Using Input Methods on the JavaTM
Platform
by Naoto Sato
This is an updated version of an article that was originally
published in September, 2002. You can find the original
article on The
Swing Connection.
Do you know how many characters are defined in Unicode Standard 4.0,
the supported version in the Java 2 runtime environment version 1.5.0?
It is 96,382!1 You may wonder how these characters are input into
an application written for the Java platform. There are
input methods for this purpose. Input methods allow the
user to input text where each character may not be directly
represented by a single keystroke. A user may compose text
in advance from a series of keystrokes and insert the final
desired text into the document when the composition is complete.
In the Java 2 development environment, we provide the Input Method
Framework for the collaboration between text components
and input methods. By using this framework, Swing text components
can handle the input method composition on-the-spot,
or inline; in other words, the text being composed
is immediately visually and logically inserted into the
text backing store. Swing text components accomplish this
on-the-spot editing style using the client
API in the Input Method Framework. The engine
SPI in the Input Method Framework allows you to plug
your favorite input methods into any Java runtime environment.
Like other Java technology-based applications, an input
method can be deployed on any platform where the Java runtime
environment is available.

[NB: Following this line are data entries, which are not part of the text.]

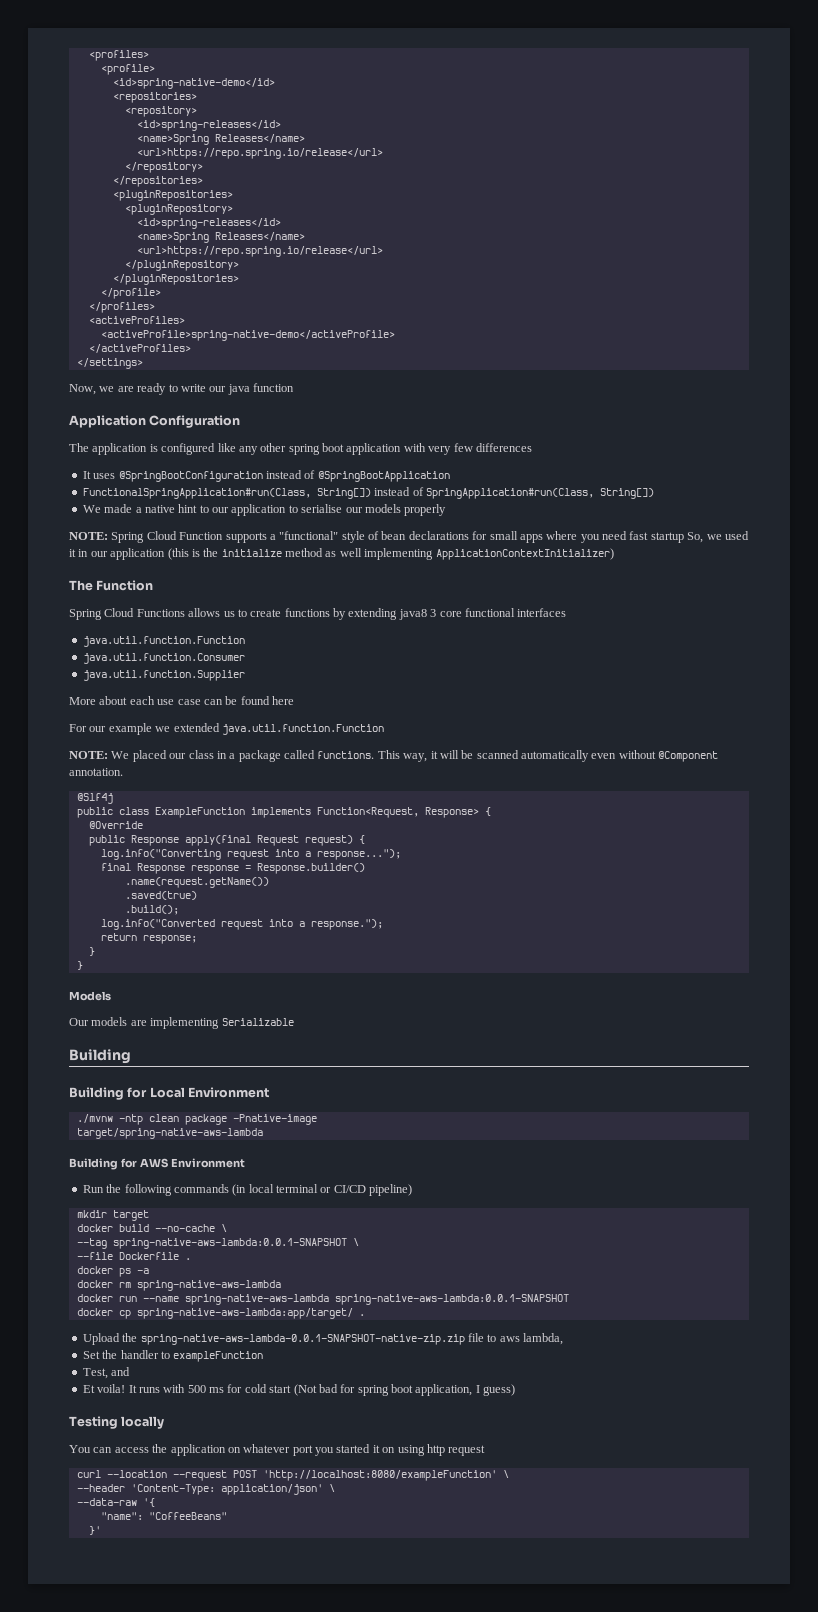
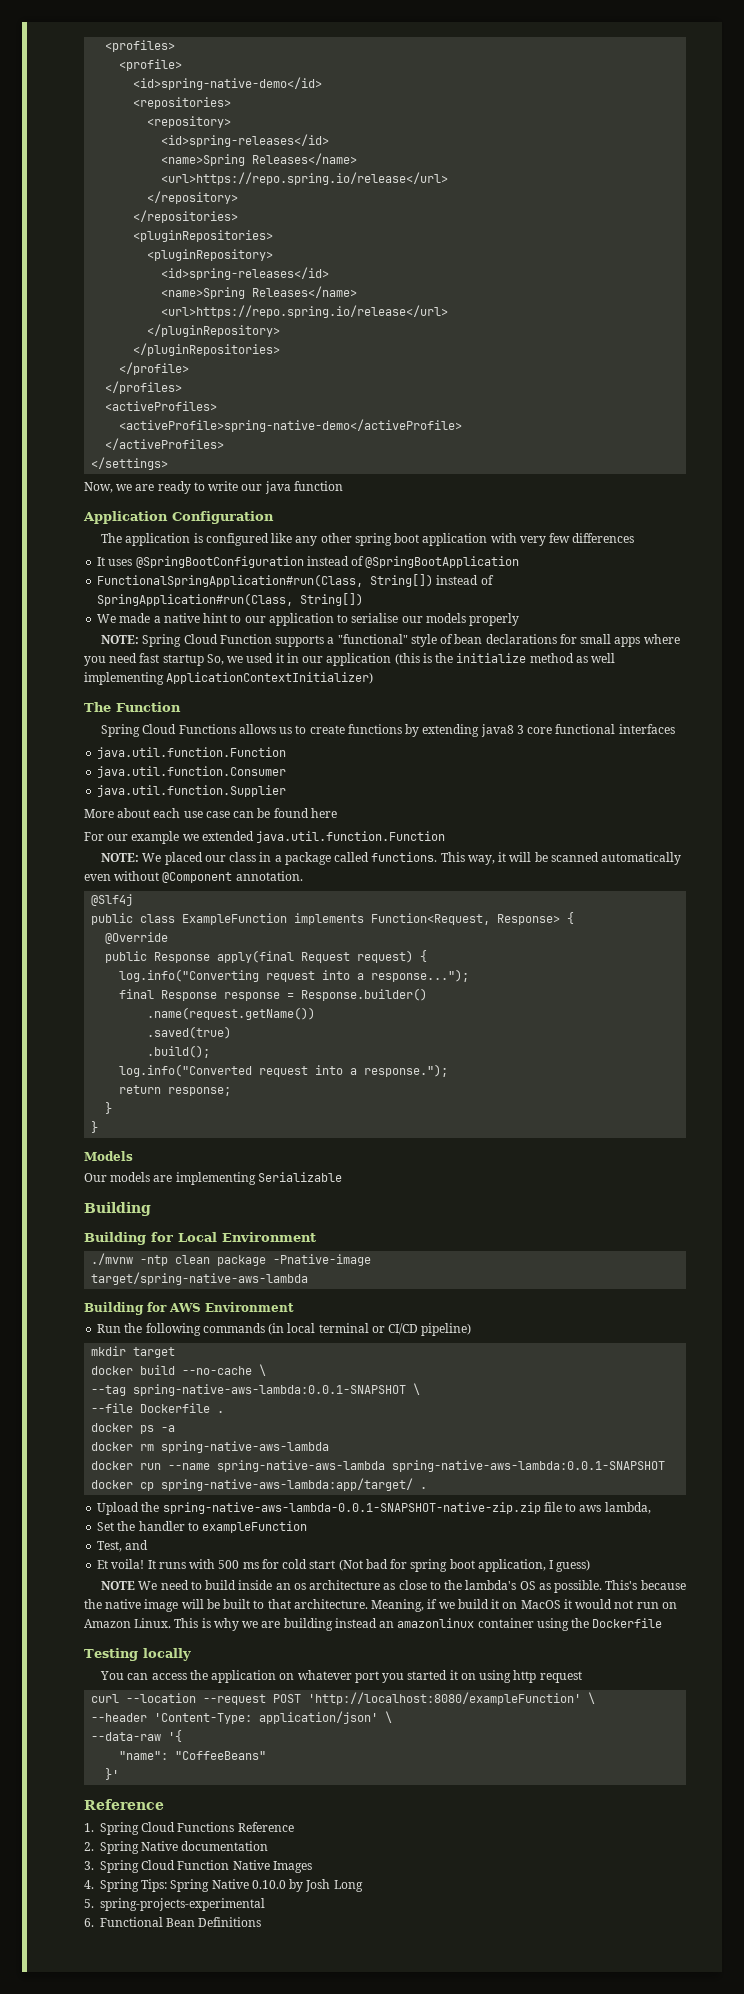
+ NOTE We need to build inside an os architecture as close to the lambda's OS as possible. This's because the native image will be built to that architecture. Meaning, if we build it on MacOS it would not run on Amazon Linux. This is why we are building instead an amazonlinux container using the Dockerfile
  }'
+ Reference
+ 1. Spring Cloud Functions Reference
+ 2. Spring Native documentation
+ 3. Spring Cloud Function Native Images
+ 4. Spring Tips: Spring Native 0.10.0 by Josh Long
+ 5. spring-projects-experimental
+ 6. Functional Bean Definitions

Furthermore, unlike applications,
you can enjoy a common user interface across platforms;
a feature that platform-native input methods seldom provide.
In this article, you will learn how to use input methods
in your Swing text components. The information in this article
is based on the Java 2 runtime environment, version 1.4.0
or higher, and the operating systems listed in the Supported
Locales document (1.4.2 version
| 1.5.0
version ).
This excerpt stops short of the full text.